■ **About this exercise**
Without the images, set down each entry exactly.

== Record set ==

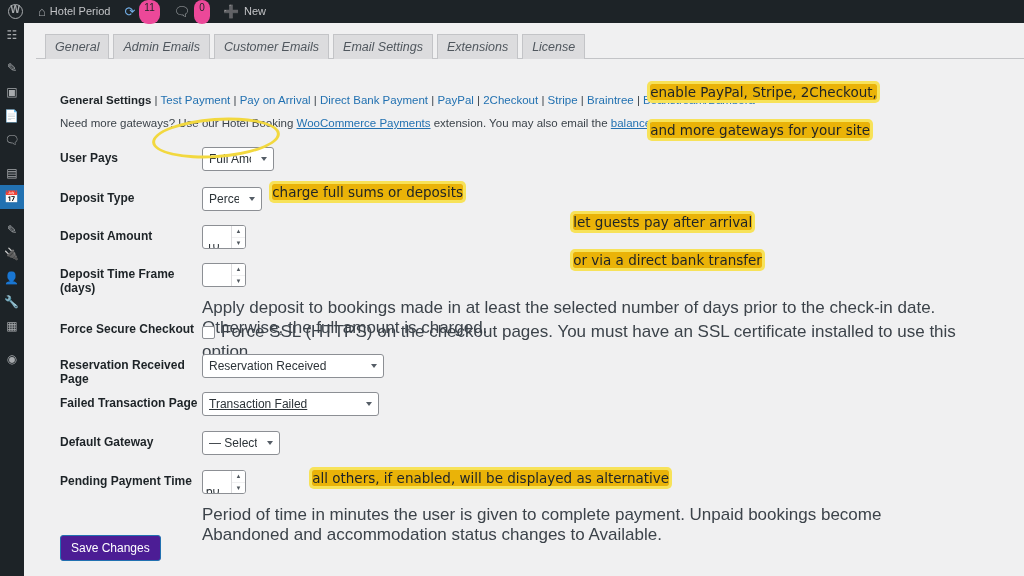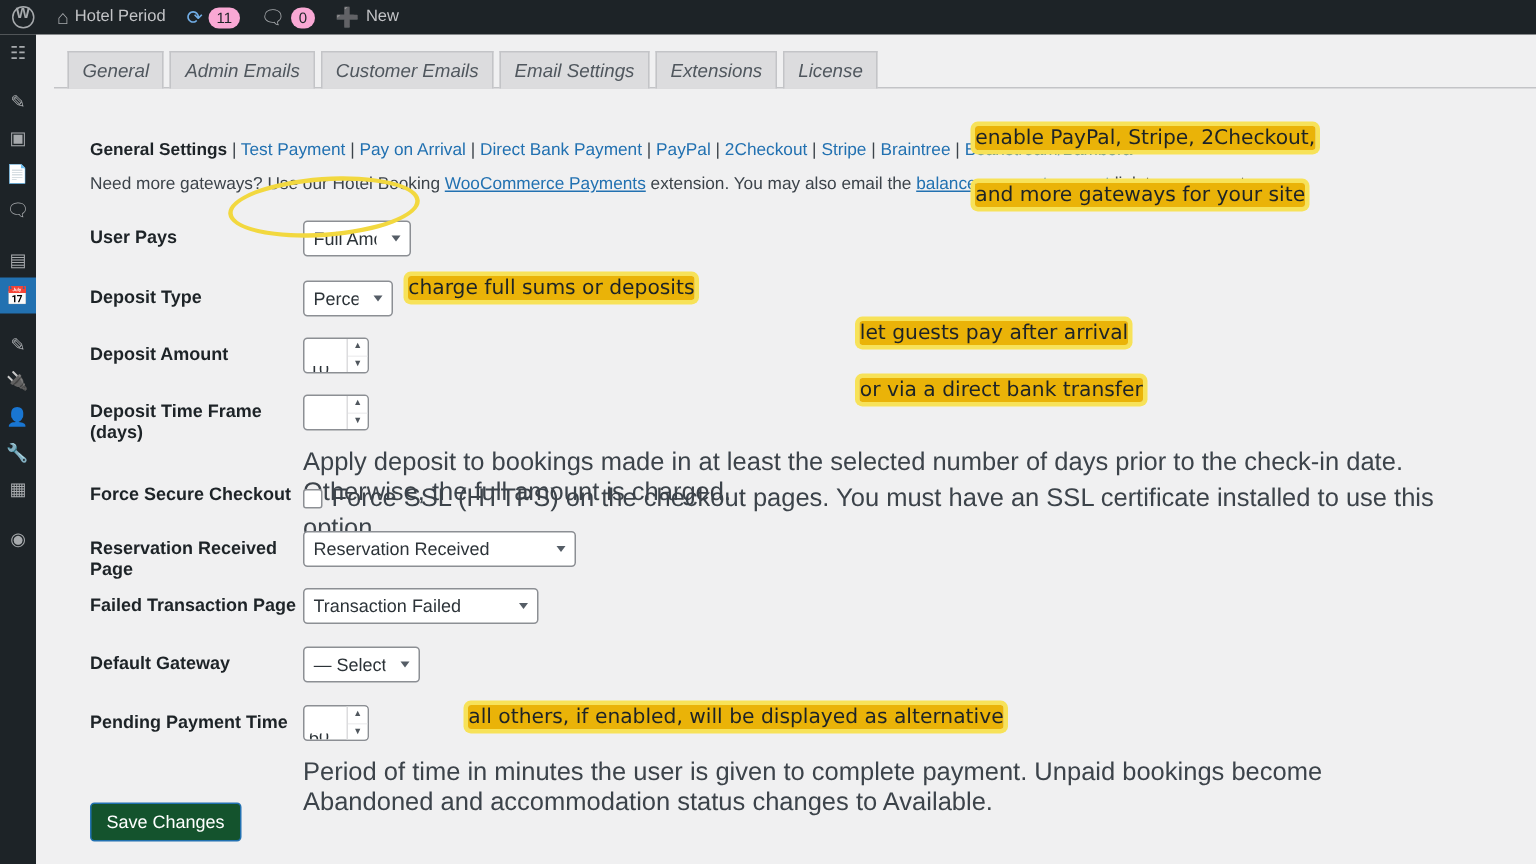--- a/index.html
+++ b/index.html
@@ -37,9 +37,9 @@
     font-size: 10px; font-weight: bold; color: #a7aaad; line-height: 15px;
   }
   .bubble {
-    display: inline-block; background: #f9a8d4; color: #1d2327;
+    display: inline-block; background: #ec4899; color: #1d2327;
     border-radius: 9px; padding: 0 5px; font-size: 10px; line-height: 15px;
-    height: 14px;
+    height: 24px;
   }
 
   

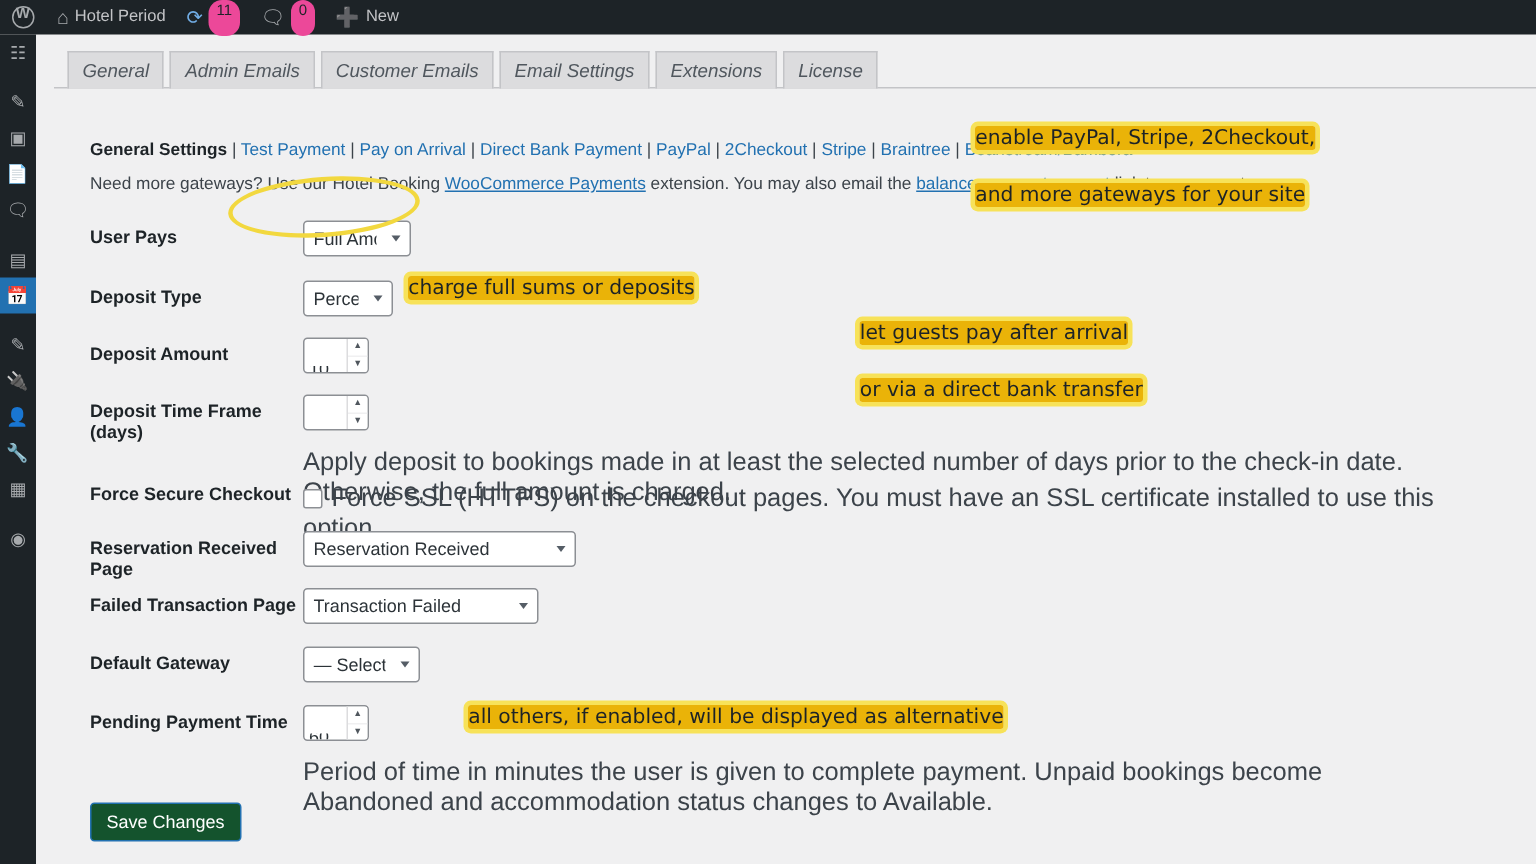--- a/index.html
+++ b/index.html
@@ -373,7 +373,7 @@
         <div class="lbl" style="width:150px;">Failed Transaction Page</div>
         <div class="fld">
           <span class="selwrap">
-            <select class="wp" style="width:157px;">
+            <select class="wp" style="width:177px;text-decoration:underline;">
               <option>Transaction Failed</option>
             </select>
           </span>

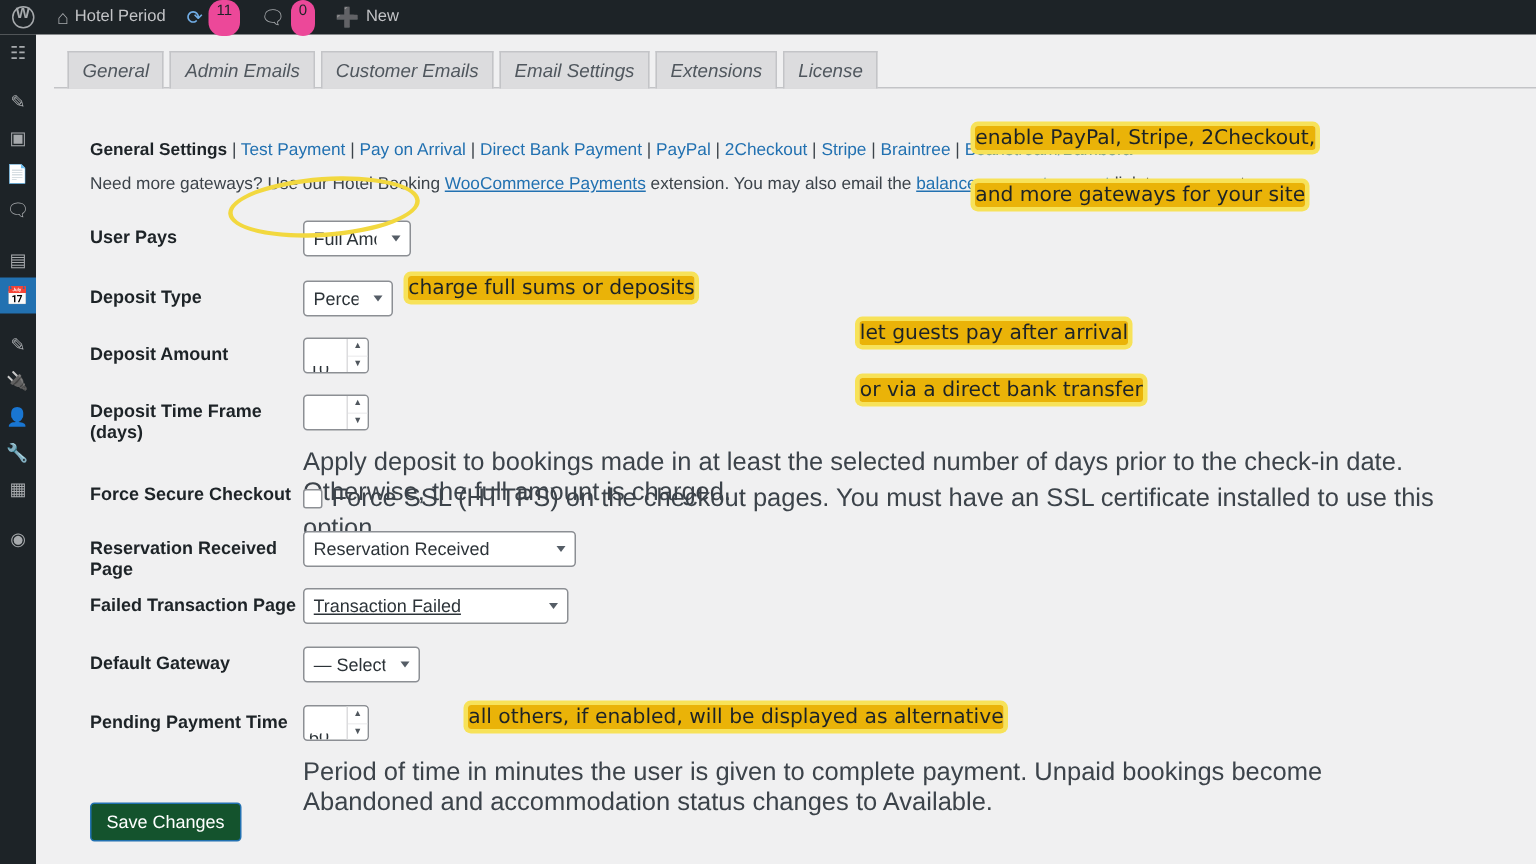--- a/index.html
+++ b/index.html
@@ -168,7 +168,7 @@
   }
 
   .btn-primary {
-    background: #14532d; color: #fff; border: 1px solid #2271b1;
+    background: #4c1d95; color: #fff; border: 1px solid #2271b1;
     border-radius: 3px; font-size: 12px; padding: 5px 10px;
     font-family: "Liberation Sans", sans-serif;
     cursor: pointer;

===

■ **Output for this exercise**
--- a/index.html
+++ b/index.html
@@ -37,9 +37,9 @@
     font-size: 10px; font-weight: bold; color: #a7aaad; line-height: 15px;
   }
   .bubble {
-    display: inline-block; background: #f9a8d4; color: #1d2327;
+    display: inline-block; background: #ec4899; color: #1d2327;
     border-radius: 9px; padding: 0 5px; font-size: 10px; line-height: 15px;
-    height: 14px;
+    height: 24px;
   }
 
   

--- a/index.html
+++ b/index.html
@@ -373,7 +373,7 @@
         <div class="lbl" style="width:150px;">Failed Transaction Page</div>
         <div class="fld">
           <span class="selwrap">
-            <select class="wp" style="width:157px;">
+            <select class="wp" style="width:177px;text-decoration:underline;">
               <option>Transaction Failed</option>
             </select>
           </span>

--- a/index.html
+++ b/index.html
@@ -168,7 +168,7 @@
   }
 
   .btn-primary {
-    background: #14532d; color: #fff; border: 1px solid #2271b1;
+    background: #4c1d95; color: #fff; border: 1px solid #2271b1;
     border-radius: 3px; font-size: 12px; padding: 5px 10px;
     font-family: "Liberation Sans", sans-serif;
     cursor: pointer;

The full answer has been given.